Yash Ghai, the UN human rights envoy to Cambodia, ended a 10-day visit last week without obtaining a single meeting with any Cambodian officials.
Before leaving, Ghai said that Cambodia's judiciary has failed to provide justice, leaving the population in fear of going to court and threatening the rule of law.
"We have sent a letter to the United Nations to challenge him on the issue," Hun Sen said during a graduation ceremony.
"Anyone who supports his report is the vilest person," said the premier, who has vowed never to meet with Ghai.
Hun Sen did not reveal the letter's contents.

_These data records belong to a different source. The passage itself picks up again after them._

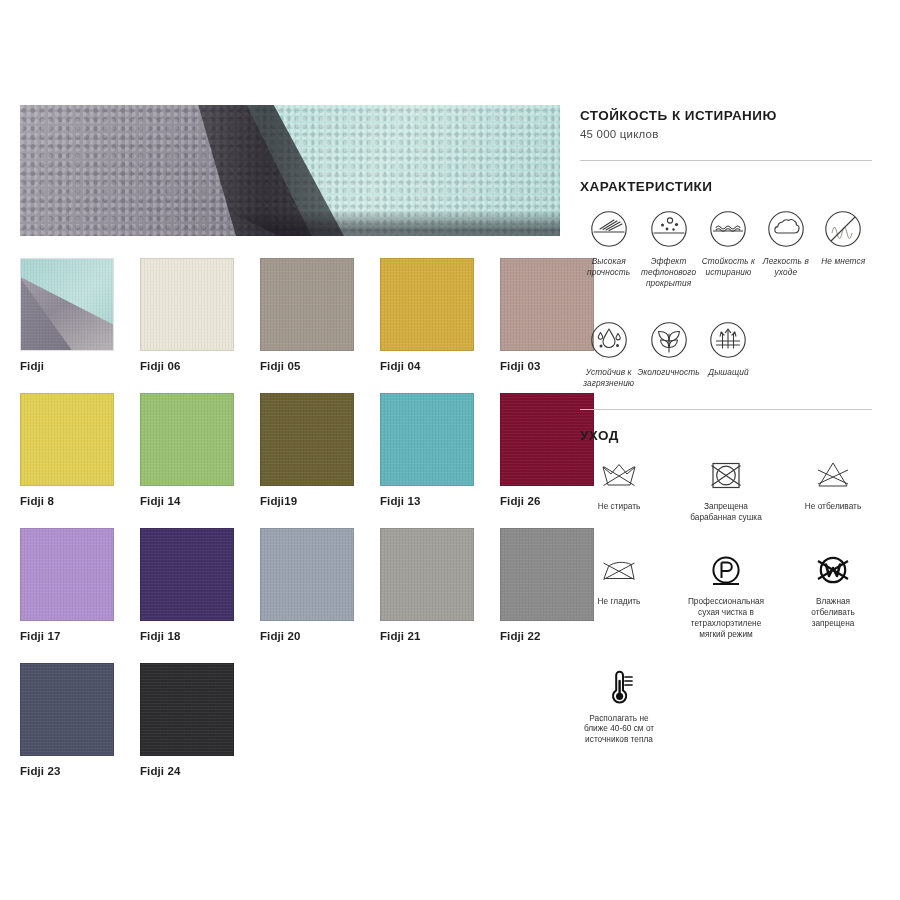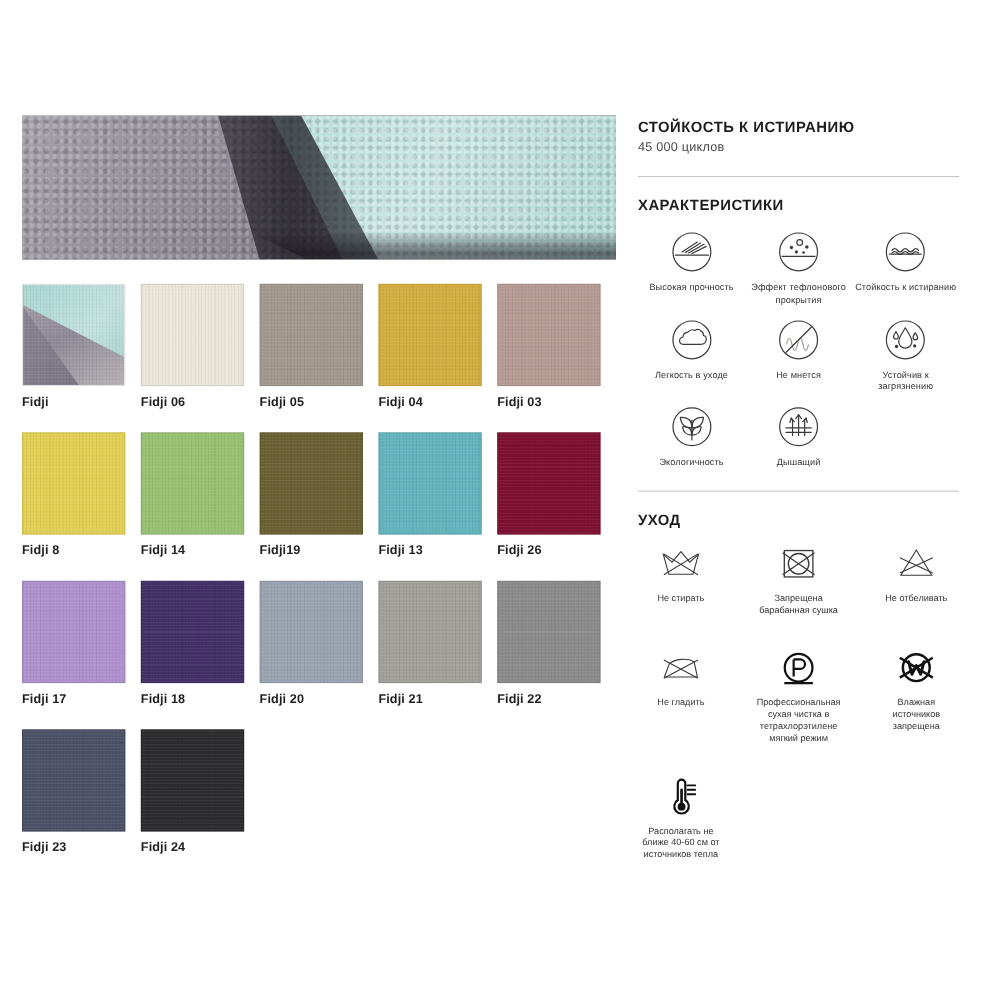"Высокая прочность" .icon-grid { font-style: none -> italic; grid-template-columns: repeat(3, 1fr) -> repeat(5, 1fr); row-gap: 10px -> 31px }
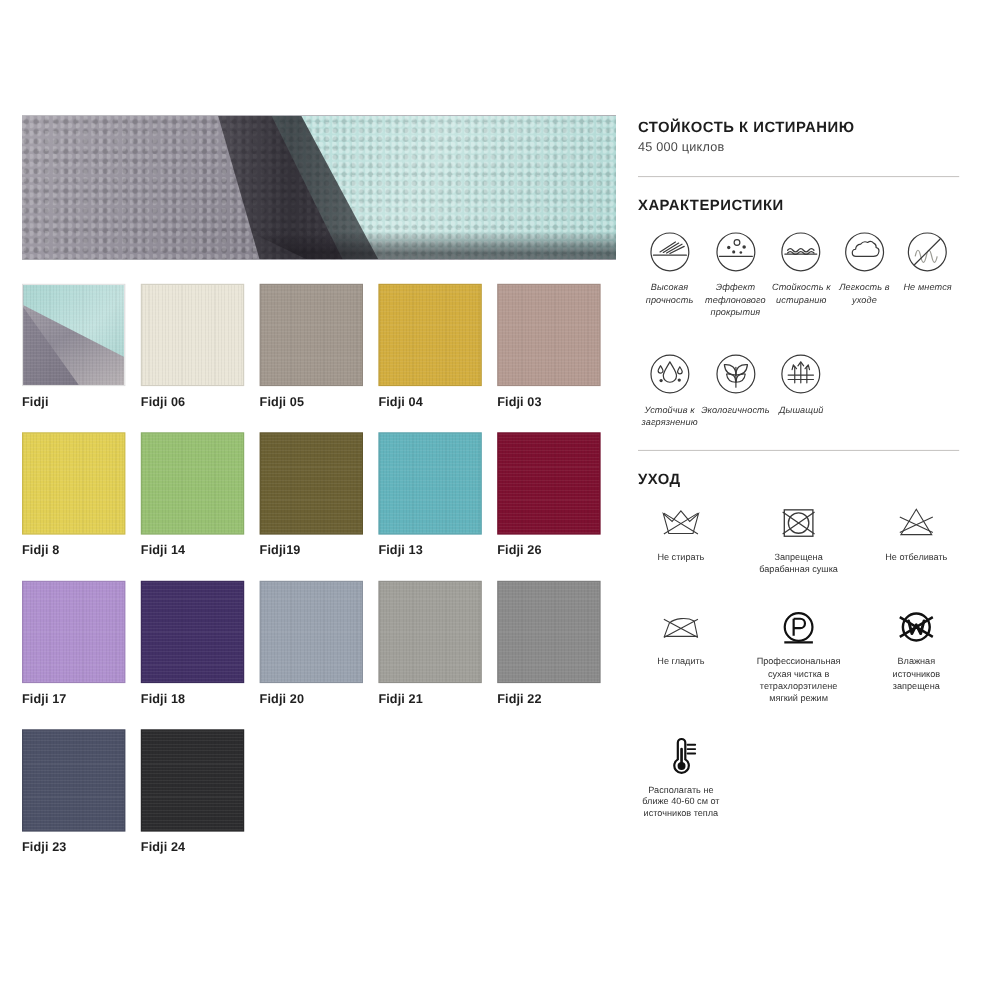"Fidji" .swatch-grid { column-gap: 0px -> 12px }
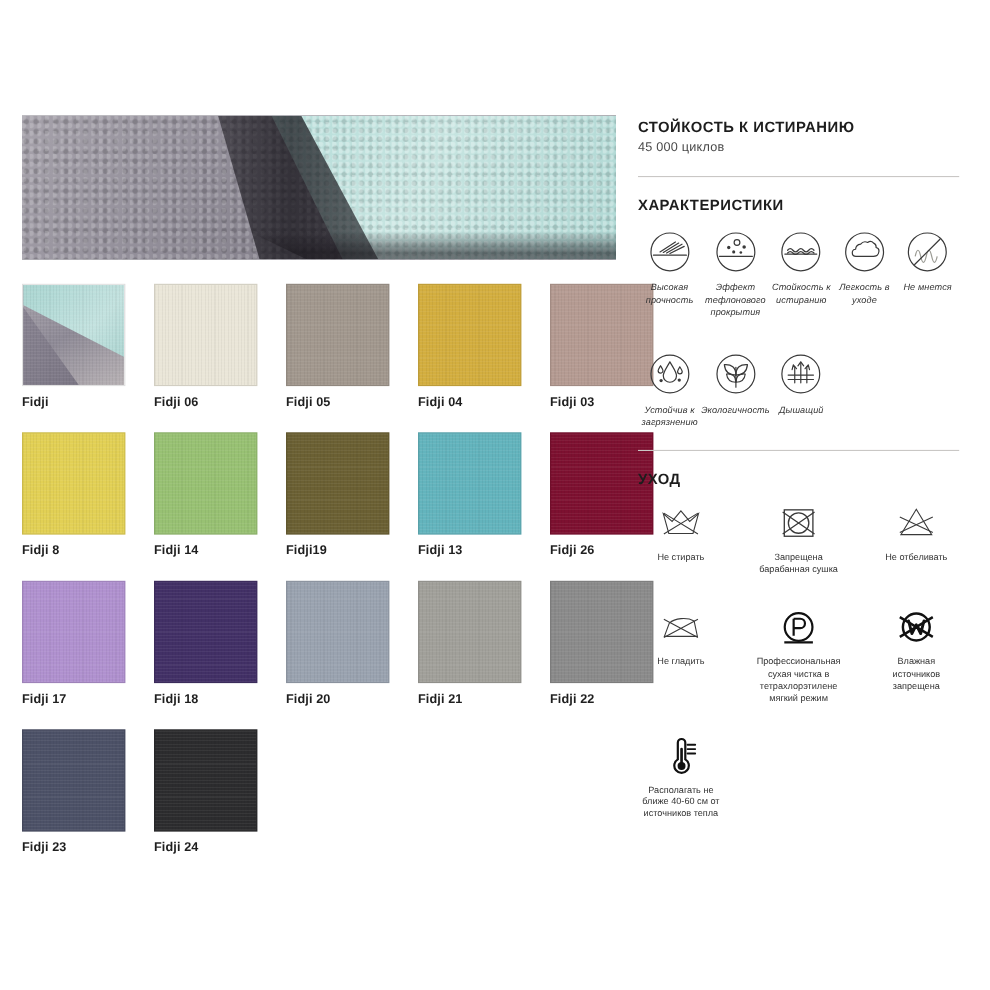"Влажная источников запрещена" div.cap { text: источников -> отбеливать }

But in a Khmer-language letter dated December 18 to Ban, a copy of which obtained by AFP Thursday, Cambodia's ambassador to the UN, Sea Kosal said the kingdom was "very disappointed about the rude attitude" of Ghai.
"Yash Ghai has insulted Cambodia's people and government," Sea Kosal said
"Due to the repeated insults by Yash Ghai, Cambodia's government is considering whether the UN secretary general's representative is still necessary," he added.
Ghai has repeatedly clashed with Cambodian leaders in the past due to his unusually blunt assessments of Cambodia's reform failures.
Hun Sen has never met Ghai, who was appointed as the UN rights envoy in November 2005.
The premier has called Ghai "stupid," "rude" and a "god without virtue."